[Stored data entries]

##############################

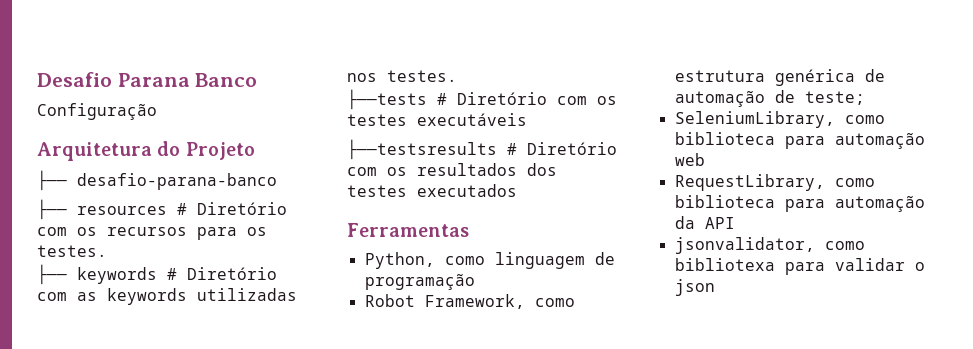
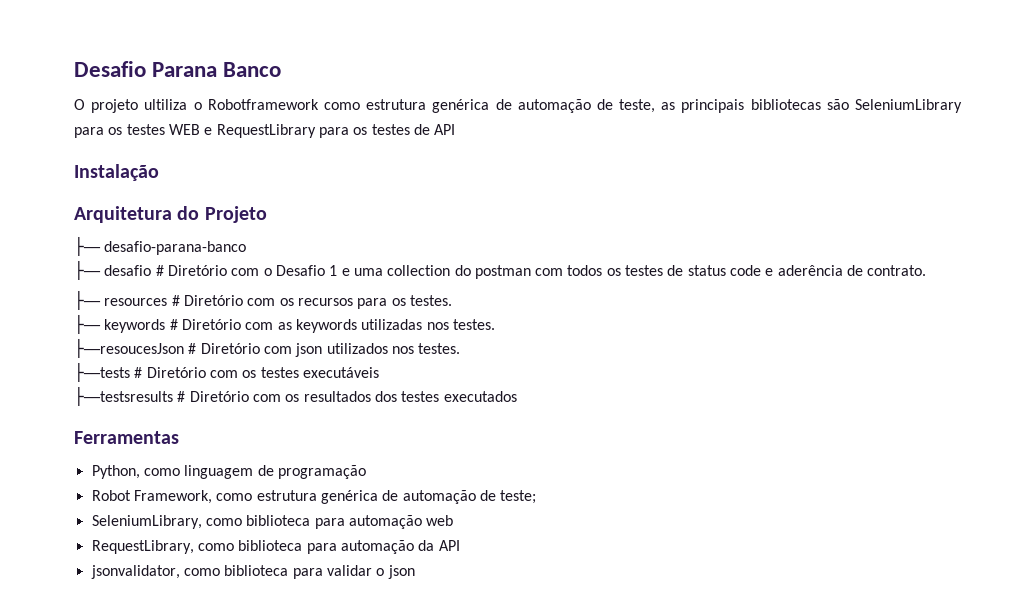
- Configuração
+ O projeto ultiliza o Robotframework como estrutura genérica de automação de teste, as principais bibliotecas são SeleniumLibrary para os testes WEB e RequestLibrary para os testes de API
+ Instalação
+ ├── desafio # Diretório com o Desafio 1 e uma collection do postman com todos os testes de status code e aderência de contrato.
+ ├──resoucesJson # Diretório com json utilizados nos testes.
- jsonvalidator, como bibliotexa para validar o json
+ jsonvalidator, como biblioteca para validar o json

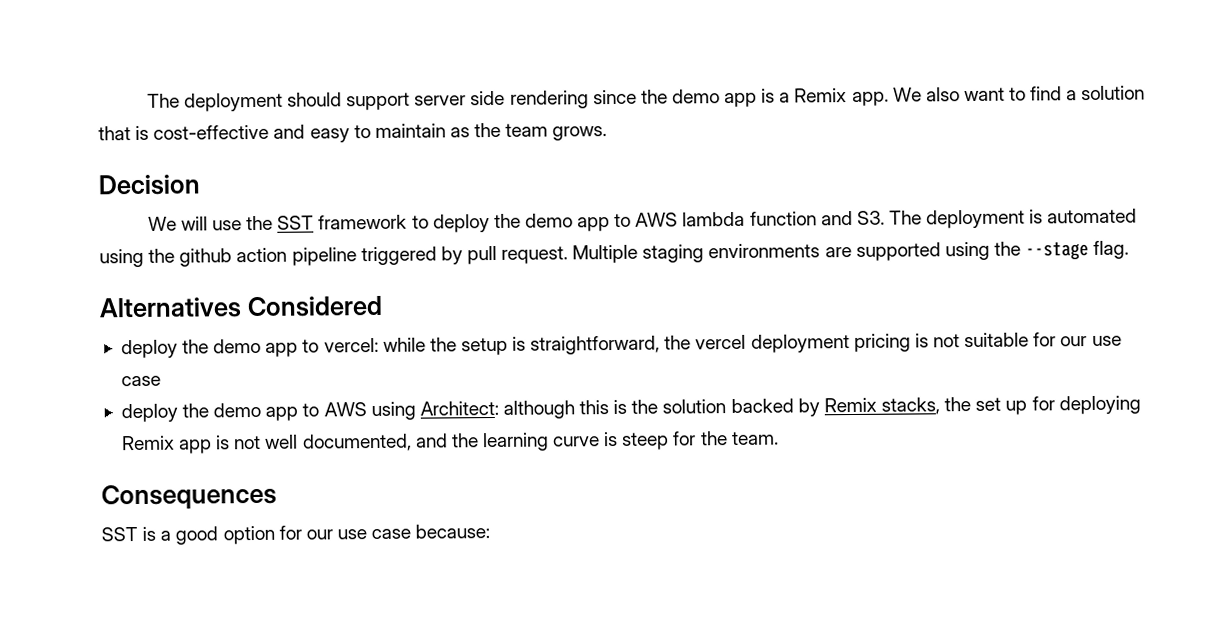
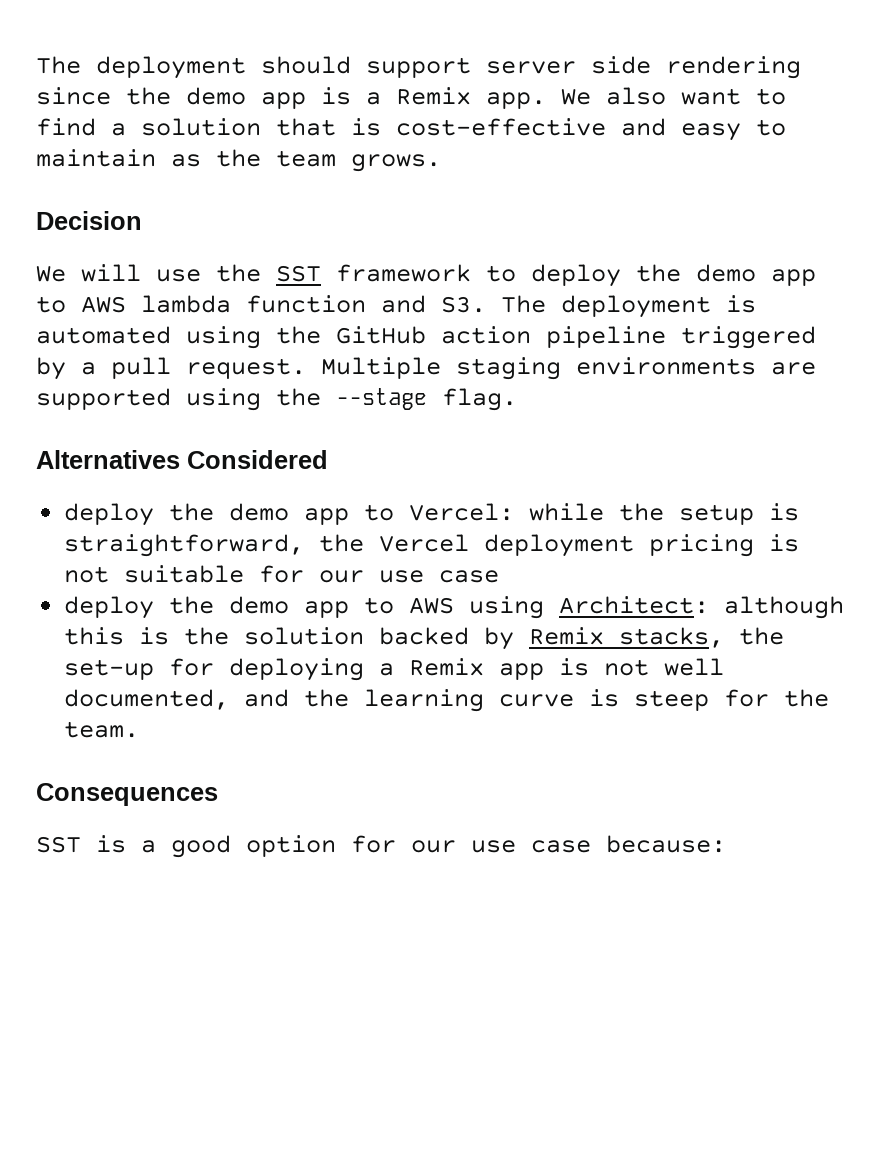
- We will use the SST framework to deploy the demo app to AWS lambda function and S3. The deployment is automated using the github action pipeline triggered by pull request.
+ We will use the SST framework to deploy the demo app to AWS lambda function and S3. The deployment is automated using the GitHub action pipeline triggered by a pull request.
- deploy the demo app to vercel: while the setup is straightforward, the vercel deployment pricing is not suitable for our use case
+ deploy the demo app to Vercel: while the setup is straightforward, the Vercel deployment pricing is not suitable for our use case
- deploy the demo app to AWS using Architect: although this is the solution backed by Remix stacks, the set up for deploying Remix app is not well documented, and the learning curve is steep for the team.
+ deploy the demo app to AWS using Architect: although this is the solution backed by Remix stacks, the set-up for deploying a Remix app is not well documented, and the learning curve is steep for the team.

##############################

Reproduce the records above exactly, but only from the line with "- jsonvalidator, como" up to and including the line with "- deploy the demo app to AWS". Leave the pictures out.

- jsonvalidator, como bibliotexa para validar o json
+ jsonvalidator, como biblioteca para validar o json

- We will use the SST framework to deploy the demo app to AWS lambda function and S3. The deployment is automated using the github action pipeline triggered by pull request.
+ We will use the SST framework to deploy the demo app to AWS lambda function and S3. The deployment is automated using the GitHub action pipeline triggered by a pull request.
- deploy the demo app to vercel: while the setup is straightforward, the vercel deployment pricing is not suitable for our use case
+ deploy the demo app to Vercel: while the setup is straightforward, the Vercel deployment pricing is not suitable for our use case
- deploy the demo app to AWS using Architect: although this is the solution backed by Remix stacks, the set up for deploying Remix app is not well documented, and the learning curve is steep for the team.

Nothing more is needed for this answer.